**Work request**
Could you reproduce, from the records below, everything from the line with "invoice number: F-802787 -> F-802778" down to the line with "Jockey Women's Everyday Comfort Smooth", keeping both of those lines and changing nothing?

**Source information**
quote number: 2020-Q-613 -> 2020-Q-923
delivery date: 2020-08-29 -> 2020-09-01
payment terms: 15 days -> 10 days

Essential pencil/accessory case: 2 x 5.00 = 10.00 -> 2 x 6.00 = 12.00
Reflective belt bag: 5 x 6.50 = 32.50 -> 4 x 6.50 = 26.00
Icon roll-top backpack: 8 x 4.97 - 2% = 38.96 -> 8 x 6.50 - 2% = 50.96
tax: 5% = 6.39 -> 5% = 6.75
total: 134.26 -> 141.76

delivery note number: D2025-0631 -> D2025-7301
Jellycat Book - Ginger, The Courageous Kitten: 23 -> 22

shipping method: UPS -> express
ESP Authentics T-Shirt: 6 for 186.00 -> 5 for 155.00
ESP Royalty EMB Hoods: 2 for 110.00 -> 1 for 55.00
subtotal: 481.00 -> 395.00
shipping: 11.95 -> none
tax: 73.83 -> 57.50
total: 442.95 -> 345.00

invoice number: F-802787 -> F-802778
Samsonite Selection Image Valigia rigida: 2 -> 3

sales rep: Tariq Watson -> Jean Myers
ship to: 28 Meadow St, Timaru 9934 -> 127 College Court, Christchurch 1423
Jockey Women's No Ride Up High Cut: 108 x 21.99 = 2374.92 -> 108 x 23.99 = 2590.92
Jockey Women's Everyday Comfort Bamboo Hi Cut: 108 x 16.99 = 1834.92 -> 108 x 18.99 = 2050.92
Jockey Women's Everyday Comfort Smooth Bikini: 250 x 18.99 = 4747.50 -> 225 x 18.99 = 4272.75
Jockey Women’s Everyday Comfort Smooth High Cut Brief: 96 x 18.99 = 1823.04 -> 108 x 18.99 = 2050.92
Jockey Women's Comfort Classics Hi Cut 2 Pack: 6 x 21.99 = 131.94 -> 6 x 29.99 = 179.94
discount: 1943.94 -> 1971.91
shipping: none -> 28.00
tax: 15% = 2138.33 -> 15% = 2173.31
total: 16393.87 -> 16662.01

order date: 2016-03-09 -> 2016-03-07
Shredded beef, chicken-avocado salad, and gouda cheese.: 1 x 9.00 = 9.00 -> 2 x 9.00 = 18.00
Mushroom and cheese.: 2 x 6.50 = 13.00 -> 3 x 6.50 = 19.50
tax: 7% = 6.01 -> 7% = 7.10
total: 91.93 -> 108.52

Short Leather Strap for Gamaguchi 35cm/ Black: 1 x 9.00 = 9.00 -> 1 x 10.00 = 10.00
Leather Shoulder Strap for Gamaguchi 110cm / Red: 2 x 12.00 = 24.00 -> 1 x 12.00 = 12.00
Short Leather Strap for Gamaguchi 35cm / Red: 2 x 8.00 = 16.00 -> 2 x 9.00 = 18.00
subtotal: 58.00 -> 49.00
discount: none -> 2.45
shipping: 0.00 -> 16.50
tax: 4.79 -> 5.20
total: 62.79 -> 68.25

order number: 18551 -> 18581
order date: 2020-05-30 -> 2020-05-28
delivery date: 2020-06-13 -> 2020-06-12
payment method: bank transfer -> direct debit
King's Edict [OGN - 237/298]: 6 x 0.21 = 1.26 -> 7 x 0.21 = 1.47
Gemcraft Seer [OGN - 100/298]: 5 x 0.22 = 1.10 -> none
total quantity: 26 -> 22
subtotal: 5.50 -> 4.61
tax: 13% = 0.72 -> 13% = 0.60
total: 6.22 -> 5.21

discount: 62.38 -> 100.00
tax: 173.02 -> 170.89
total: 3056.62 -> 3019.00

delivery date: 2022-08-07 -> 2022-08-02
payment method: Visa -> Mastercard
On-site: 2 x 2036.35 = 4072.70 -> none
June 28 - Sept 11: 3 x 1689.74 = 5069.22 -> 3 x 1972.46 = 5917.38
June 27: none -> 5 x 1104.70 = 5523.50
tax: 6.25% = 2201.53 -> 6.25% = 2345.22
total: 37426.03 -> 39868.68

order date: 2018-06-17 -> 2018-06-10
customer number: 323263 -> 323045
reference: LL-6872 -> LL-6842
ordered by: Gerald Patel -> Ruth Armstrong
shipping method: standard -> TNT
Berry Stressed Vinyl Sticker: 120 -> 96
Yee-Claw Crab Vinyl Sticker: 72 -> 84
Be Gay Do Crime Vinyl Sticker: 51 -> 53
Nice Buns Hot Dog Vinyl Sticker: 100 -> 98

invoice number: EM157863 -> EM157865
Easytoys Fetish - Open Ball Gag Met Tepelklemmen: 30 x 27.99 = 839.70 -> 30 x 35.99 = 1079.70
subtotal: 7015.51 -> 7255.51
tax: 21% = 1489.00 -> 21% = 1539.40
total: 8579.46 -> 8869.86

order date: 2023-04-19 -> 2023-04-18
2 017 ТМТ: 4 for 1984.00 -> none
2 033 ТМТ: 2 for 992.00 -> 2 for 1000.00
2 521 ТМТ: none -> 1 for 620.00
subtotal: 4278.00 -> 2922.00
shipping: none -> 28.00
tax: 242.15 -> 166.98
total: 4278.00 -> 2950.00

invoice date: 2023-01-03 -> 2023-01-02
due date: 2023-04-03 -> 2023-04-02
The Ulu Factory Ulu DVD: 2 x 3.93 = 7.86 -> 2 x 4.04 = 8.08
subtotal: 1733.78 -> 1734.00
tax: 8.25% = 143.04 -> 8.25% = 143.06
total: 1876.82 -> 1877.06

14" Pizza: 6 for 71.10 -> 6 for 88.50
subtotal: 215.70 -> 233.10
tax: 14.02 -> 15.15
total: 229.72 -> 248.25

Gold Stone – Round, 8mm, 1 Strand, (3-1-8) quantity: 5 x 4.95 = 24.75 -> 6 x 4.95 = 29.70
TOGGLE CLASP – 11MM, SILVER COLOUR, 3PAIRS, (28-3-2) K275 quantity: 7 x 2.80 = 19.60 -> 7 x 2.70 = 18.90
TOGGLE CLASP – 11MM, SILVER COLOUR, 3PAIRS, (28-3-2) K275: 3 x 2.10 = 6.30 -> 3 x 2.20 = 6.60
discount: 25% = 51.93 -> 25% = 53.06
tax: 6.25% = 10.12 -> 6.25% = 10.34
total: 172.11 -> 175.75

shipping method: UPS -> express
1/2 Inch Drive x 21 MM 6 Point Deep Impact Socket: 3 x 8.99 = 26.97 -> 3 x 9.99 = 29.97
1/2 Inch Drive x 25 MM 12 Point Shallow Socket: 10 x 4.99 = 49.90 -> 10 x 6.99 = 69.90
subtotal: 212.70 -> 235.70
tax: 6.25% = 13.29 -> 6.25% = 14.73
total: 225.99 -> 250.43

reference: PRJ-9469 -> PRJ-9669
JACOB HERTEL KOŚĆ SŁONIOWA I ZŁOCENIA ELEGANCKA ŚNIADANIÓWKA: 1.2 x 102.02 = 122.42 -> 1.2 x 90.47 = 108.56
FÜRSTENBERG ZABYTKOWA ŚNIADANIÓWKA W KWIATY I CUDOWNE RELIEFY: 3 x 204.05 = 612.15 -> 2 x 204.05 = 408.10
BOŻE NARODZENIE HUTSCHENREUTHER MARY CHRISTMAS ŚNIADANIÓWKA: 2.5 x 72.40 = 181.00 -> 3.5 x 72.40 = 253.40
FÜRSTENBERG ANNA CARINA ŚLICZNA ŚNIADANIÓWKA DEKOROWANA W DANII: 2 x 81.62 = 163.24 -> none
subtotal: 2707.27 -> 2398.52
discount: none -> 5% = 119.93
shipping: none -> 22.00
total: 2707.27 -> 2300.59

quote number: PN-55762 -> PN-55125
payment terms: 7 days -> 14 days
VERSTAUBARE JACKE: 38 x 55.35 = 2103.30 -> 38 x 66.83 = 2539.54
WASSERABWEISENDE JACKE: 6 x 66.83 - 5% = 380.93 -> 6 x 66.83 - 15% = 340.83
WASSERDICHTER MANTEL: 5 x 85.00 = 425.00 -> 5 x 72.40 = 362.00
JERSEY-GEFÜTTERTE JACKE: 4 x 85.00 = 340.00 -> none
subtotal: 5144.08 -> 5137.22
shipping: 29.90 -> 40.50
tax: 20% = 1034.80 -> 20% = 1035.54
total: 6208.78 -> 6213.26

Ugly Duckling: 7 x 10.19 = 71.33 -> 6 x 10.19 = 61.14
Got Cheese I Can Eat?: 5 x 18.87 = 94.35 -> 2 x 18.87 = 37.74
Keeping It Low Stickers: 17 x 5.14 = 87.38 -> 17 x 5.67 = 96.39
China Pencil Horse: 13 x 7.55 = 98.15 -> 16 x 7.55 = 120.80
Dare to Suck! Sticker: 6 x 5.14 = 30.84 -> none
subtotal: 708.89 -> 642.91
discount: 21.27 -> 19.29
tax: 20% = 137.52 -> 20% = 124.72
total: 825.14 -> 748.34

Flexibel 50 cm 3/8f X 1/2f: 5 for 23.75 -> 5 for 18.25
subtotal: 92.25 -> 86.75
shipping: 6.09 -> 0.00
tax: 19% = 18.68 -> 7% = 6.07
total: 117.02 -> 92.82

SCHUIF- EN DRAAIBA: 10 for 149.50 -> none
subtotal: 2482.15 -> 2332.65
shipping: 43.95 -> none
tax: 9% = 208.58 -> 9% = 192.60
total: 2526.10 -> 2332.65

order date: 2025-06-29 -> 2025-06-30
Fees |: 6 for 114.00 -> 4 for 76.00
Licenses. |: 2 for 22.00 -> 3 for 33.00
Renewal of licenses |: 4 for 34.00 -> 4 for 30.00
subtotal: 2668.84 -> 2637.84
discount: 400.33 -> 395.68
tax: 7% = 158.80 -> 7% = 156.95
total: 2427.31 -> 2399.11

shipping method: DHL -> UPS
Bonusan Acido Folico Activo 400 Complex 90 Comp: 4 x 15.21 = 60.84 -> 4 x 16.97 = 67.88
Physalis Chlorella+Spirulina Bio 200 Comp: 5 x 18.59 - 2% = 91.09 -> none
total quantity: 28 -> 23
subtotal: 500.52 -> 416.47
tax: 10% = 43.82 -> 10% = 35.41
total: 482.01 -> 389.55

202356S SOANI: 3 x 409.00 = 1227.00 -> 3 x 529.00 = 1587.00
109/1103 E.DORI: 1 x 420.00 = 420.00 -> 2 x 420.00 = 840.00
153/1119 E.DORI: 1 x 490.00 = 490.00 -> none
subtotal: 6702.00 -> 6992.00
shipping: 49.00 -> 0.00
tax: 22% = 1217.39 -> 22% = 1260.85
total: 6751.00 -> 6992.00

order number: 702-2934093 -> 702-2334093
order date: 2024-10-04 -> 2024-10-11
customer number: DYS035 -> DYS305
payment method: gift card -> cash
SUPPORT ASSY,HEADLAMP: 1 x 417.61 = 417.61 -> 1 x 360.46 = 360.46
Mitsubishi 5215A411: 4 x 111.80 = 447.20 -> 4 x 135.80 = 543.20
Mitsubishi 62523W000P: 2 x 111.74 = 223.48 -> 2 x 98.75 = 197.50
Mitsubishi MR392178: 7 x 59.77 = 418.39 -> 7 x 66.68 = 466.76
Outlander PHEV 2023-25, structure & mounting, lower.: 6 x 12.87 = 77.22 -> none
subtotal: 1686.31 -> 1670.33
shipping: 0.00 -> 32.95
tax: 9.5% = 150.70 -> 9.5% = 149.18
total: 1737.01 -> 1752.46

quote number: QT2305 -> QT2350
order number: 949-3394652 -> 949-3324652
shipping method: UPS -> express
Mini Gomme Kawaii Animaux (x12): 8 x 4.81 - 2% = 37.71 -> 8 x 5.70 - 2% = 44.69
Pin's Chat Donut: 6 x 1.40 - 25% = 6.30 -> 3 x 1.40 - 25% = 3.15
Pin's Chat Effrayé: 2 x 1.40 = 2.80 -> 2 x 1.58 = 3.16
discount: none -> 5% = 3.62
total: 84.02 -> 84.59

**Answer section**
invoice number: F-802787 -> F-802778
Samsonite Selection Image Valigia rigida: 2 -> 3

sales rep: Tariq Watson -> Jean Myers
ship to: 28 Meadow St, Timaru 9934 -> 127 College Court, Christchurch 1423
Jockey Women's No Ride Up High Cut: 108 x 21.99 = 2374.92 -> 108 x 23.99 = 2590.92
Jockey Women's Everyday Comfort Bamboo Hi Cut: 108 x 16.99 = 1834.92 -> 108 x 18.99 = 2050.92
Jockey Women's Everyday Comfort Smooth Bikini: 250 x 18.99 = 4747.50 -> 225 x 18.99 = 4272.75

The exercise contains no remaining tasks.